Regina sorriu, só poderia estar sonhando. Há tanto tempo ela e seu marido não viviam, nem que fossem alguns dias, mas um período pacífico e amoroso no casamento. Aquilo lhe deixava nas nuvens.

— Willian, satisfeito?

— Melhor assim — beijou-a de novo, de leve, mas da segunda vez demorou-se sobre os lábios da esposa.

Sentiu um misto de culpa e confusão. Willian não amava aquela mulher, pelo menos não como sua esposa, no entanto seria ofensivo dizer que por Regina, não sentia algum carinho. Porém era mais um carinho de amigo para amiga, além disso, percebeu como a rainha ficava mais alegre e lúcida quando ele a tratava assim. Fingindo sentir alguma paixão. Não queria mentir, mas sentia-se bem vendo Regina daquele jeito e optou por deixar como estava.

— Serás meu nesta viagem. – ela sentenciou. – E pela eternidade.

— Perdoe-me, mas não poderei satisfazer minha esposa, terei compromissos...

— Mas, Willian... – o rosto de Regina se contorceu em uma expressão de dor.

— Compreenda, querida. – a verdade é que ele não queria mais se forçar a algo com o qual não sentia qualquer prazer. Já tinham os filhos, não precisavam mais fazer aquilo. Certo?

Regina fechou a boca e trincou os dentes. O vermelho subia para o semblante irado da rainha.

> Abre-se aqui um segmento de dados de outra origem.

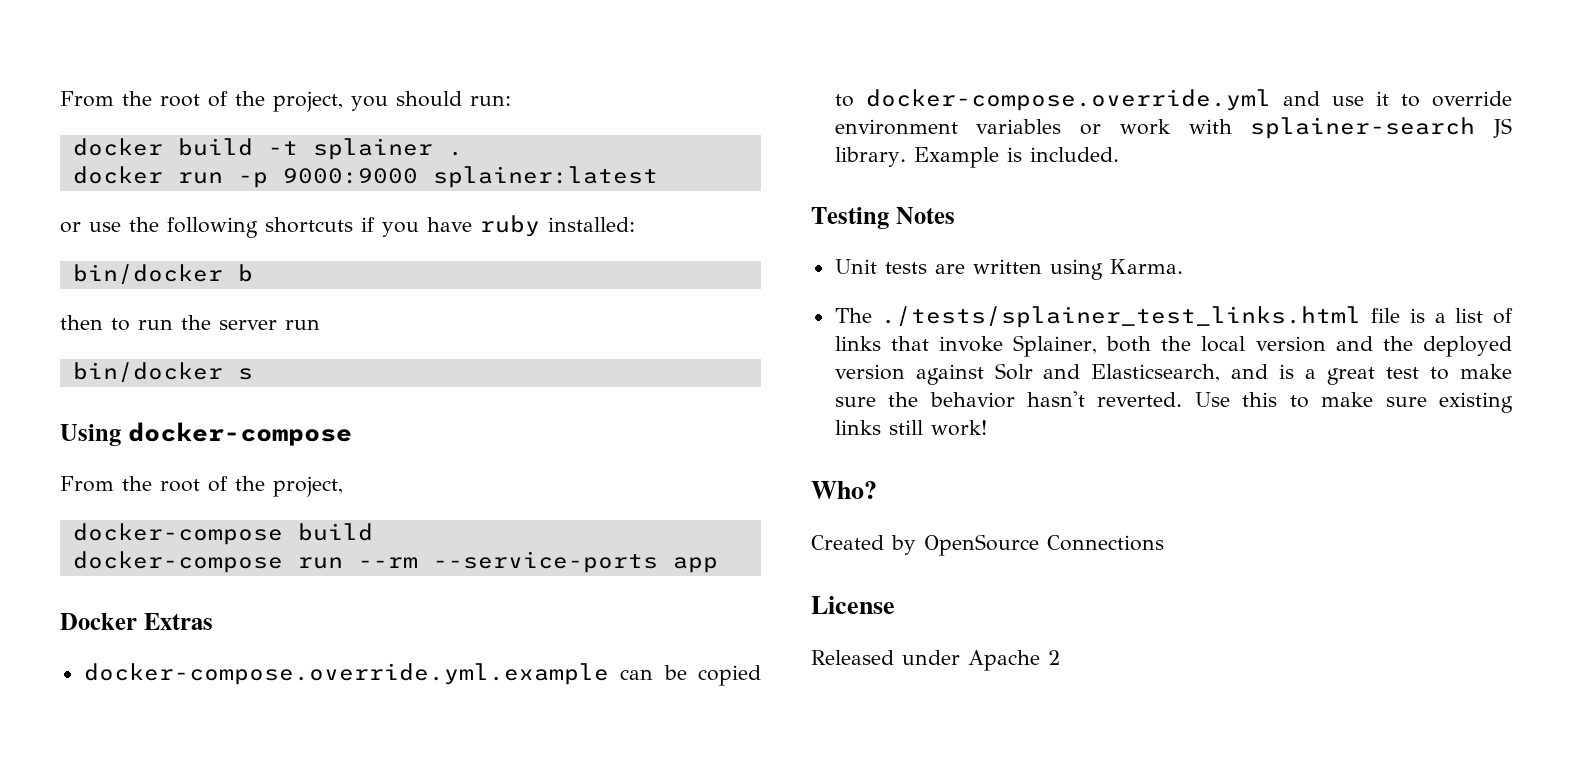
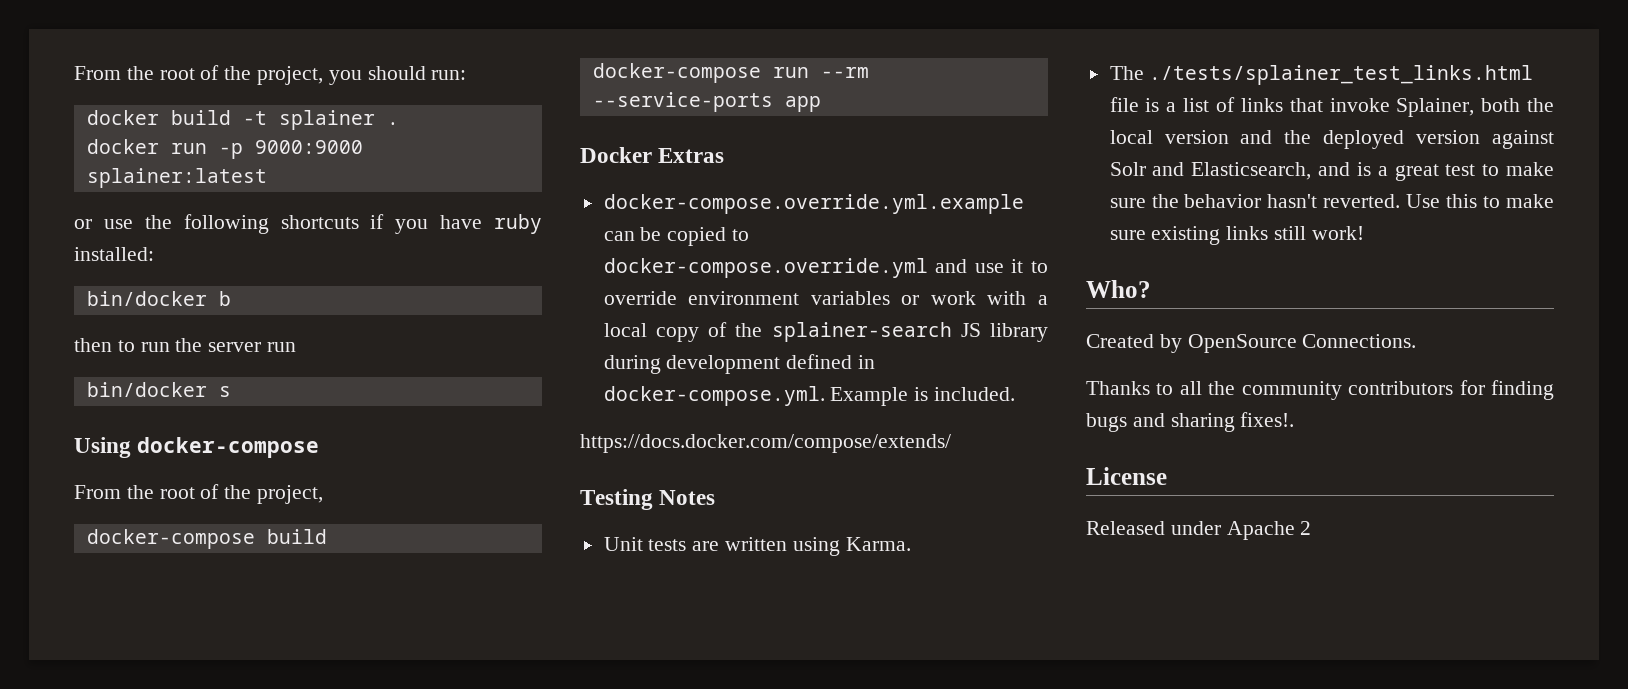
[1250,117,1512,139] [834,147,906,167] splainer-search JS library. -> [1038,295,1048,305] [603,322,1048,342] [603,354,876,374] [603,386,825,406] a local copy of the splainer-search JS library during development defined in docker-compose.yml.
(1119, 154) none -> [580,434,951,453] // https://docs.docker.com/compose/extends/
[1047,535,1164,551] Connections -> [1302,334,1417,348] [1086,380,1554,400] [1086,412,1295,432] Connections. // Thanks to all the community contributors for finding bugs and sharing fixes!.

Willian tentou pensar em algo para voltar atrás, mas era tarde demais.

— Falas, falas, falas. E não diz nada. – ela se desvencilhou dele.

— Regina, o que digo é verdade.

— Ai do rei que mente perante sua esposa! Está pecando, Willian, pecando para o Deus que te deu este trono e esta esposa e seus filhos saudáveis. Se não me amas, diga.

— Jamais, é claro que te amo. – o rei tentou se aproximar da esposa, que abaixou a cabeça, desdenhosa e ao mesmo tempo comovida com a declaração.

— Meu coração chora. Quanto mais me faz sofrer, até que esteja em paz? Quando verei a calmaria? Se for para os Céus, então ei de ir-me logo. – e então se virou para a penteadeira, onde uma tesoura se prontificava. Regina a agarrou. Willian saltou, e tomou o punho da esposa em suas mãos antes que ela cometesse uma loucura.

— Não é assim, Regina. Não se deve enganar a Deus, ele é quem recolhe os seus. Pare de buscar a felicidade, ela está bem aqui. Eu estou aqui para você.

— E me nega! – ela o empurrou, soltando junto à tesoura. Ao menos ela não poderia se matar com aquilo, Willian suspirou aliviado. – Negas todos os dias. – Eu estarei condenada a minha vida de dor e solidão! Meus filhos temem a mim, meu esposo não me quer em sua cama. Quão falha uma mulher pode ser?

As lágrimas rolavam pelas bochechas de Regina. Ela estava louca, completamente possuída. Seu rosto estava branco e as veias saltavam do pescoço. Os olhos pareciam saltar das órbitas e os dentes trincavam mais ainda. Sua língua sibilava a sua desgraça.

Willian! Willian! Livrar-te-ei de tua amargura!

E agarrou o próprio pescoço, tentando se sufocar. Regina contorcia-se nas próprias mãos, rasgando o vestido e se debatendo no chão. Ela gritava e chorava. Quando os guardas adentraram o quarto, Willian os mandou embora. Não queria que vissem a humilhação de sua esposa. Não queria que vissem a sua humilhação. Regina ergueu o rosto e suplicou, balbuciando as palavras debilmente.

Wi... Willian... lian... – O rei se ajoelhou diante de sua rainha e tocou-a nos ombros. – Eu te amo, Willian... Eu... E-eu, Willian! – ela agarrou seu rosto. – Amo, Willian, amo!

— Eu sei, querida, eu sei... – o rei disse com voz serena – Eu também a amo.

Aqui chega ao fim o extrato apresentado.